**TO DO:**
Type out each entry exactly as it appears, but keep every image out.

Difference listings

BEGIN

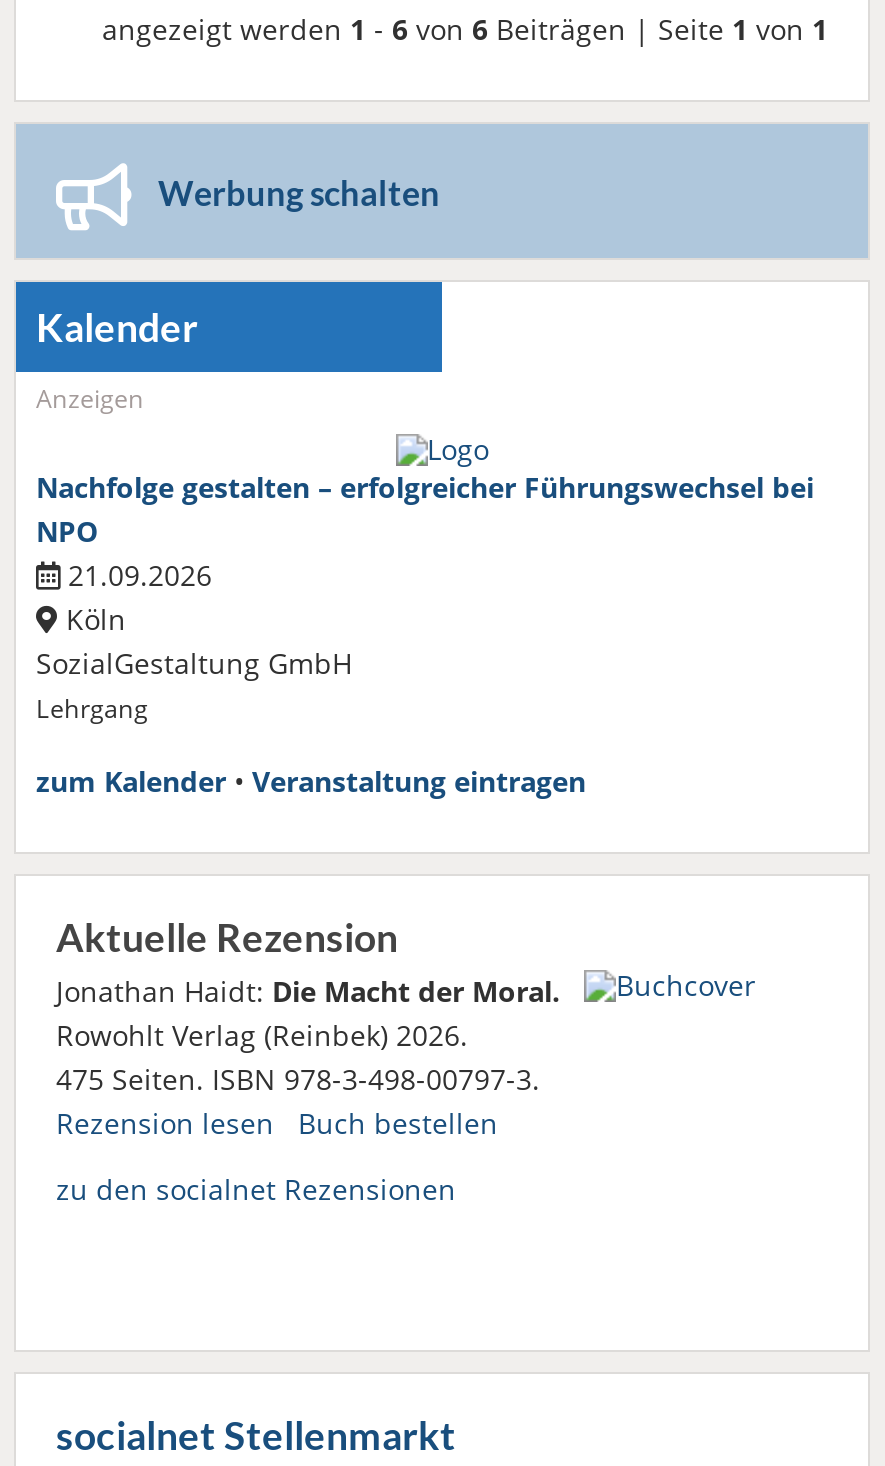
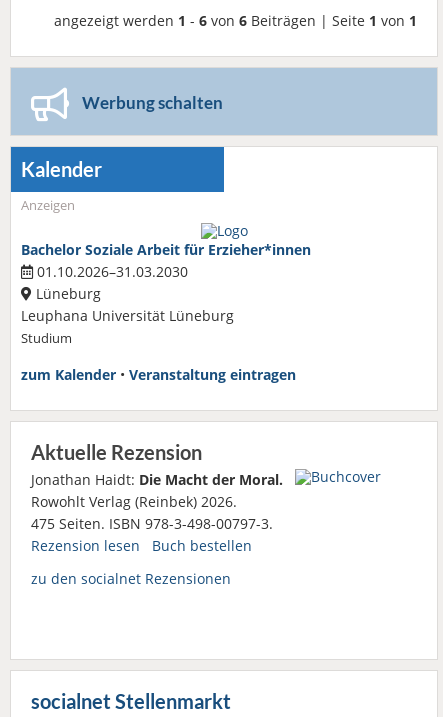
- Nachfolge gestalten – erfolgreicher Führungswechsel bei
- NPO
- 21.09.2026
- Köln
- SozialGestaltung GmbH
- Lehrgang
+ Bachelor Soziale Arbeit für Erzieher*innen
+ 01.10.2026–31.03.2030
+ Lüneburg
+ Leuphana Universität Lüneburg
+ Studium
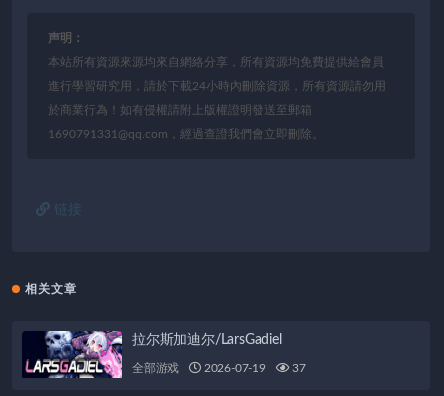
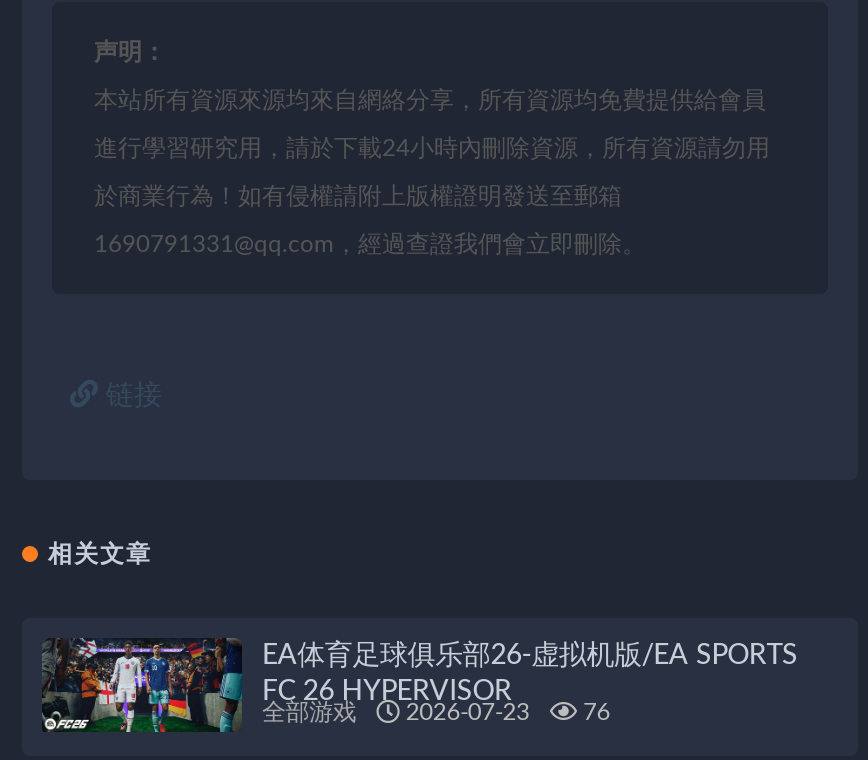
- [image]
- 拉尔斯加迪尔/LarsGadiel
+ [image]
+ EA体育足球俱乐部26-虚拟机版/EA SPORTS
+ FC 26 HYPERVISOR

- 2026-07-19
- 37
+ 2026-07-23
+ 76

END

**FINAL ANSWER:**
- Nachfolge gestalten – erfolgreicher Führungswechsel bei
- NPO
- 21.09.2026
- Köln
- SozialGestaltung GmbH
- Lehrgang
+ Bachelor Soziale Arbeit für Erzieher*innen
+ 01.10.2026–31.03.2030
+ Lüneburg
+ Leuphana Universität Lüneburg
+ Studium
- [image]
- 拉尔斯加迪尔/LarsGadiel
+ [image]
+ EA体育足球俱乐部26-虚拟机版/EA SPORTS
+ FC 26 HYPERVISOR

- 2026-07-19
- 37
+ 2026-07-23
+ 76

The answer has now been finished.